[Detected change data]
--

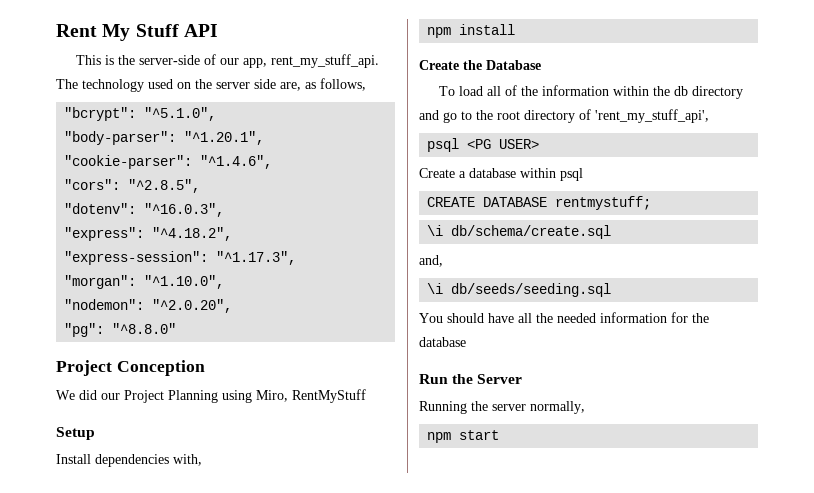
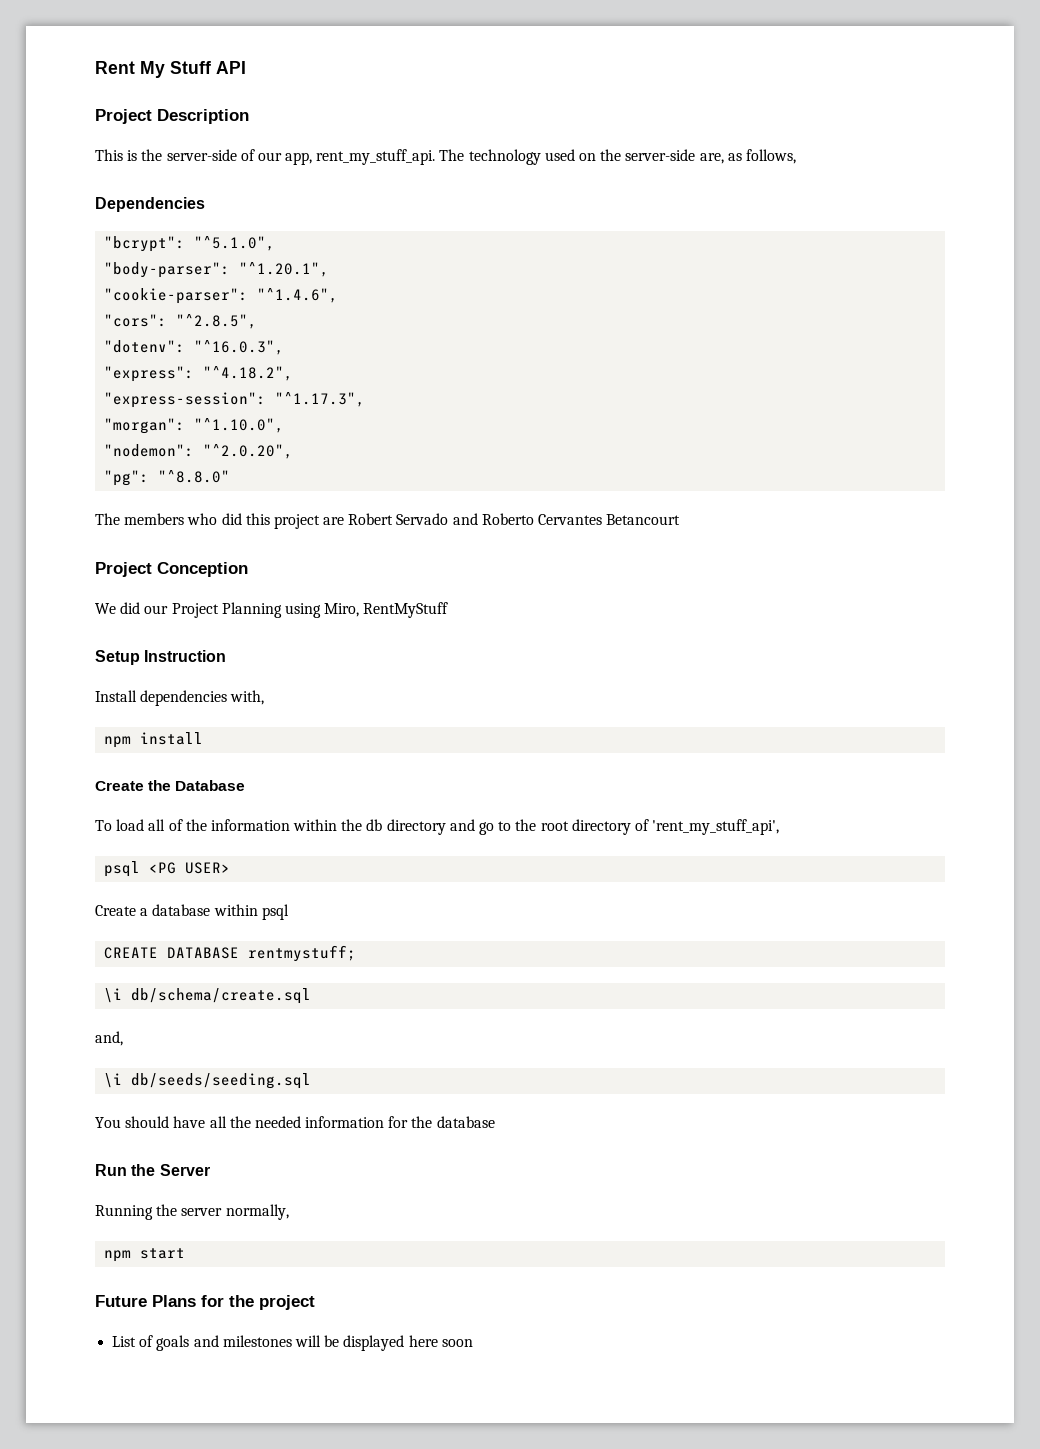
(218, 30) none -> [95,109,249,124] // Project Description
[216,79,276,89] server side -> [625,149,696,161] server-side
(366, 84) none -> [95,197,205,212] // Dependencies
(177, 328) none -> [95,513,681,529] // The members who did this project are Robert Servado and Roberto Cervantes Betancourt
(95, 433) none -> [144,650,227,662] Instruction
(500, 435) none -> [95,1295,315,1310] [112,1335,473,1351] // Future Plans for the project // List of goals and milestones will be displayed here soon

--

[Problem description] What is needed is an exact copy of the lines from the one containing "(95, 433) none" to the end of the data; please add nothing else.

[Solution to this exercise]
(95, 433) none -> [144,650,227,662] Instruction
(500, 435) none -> [95,1295,315,1310] [112,1335,473,1351] // Future Plans for the project // List of goals and milestones will be displayed here soon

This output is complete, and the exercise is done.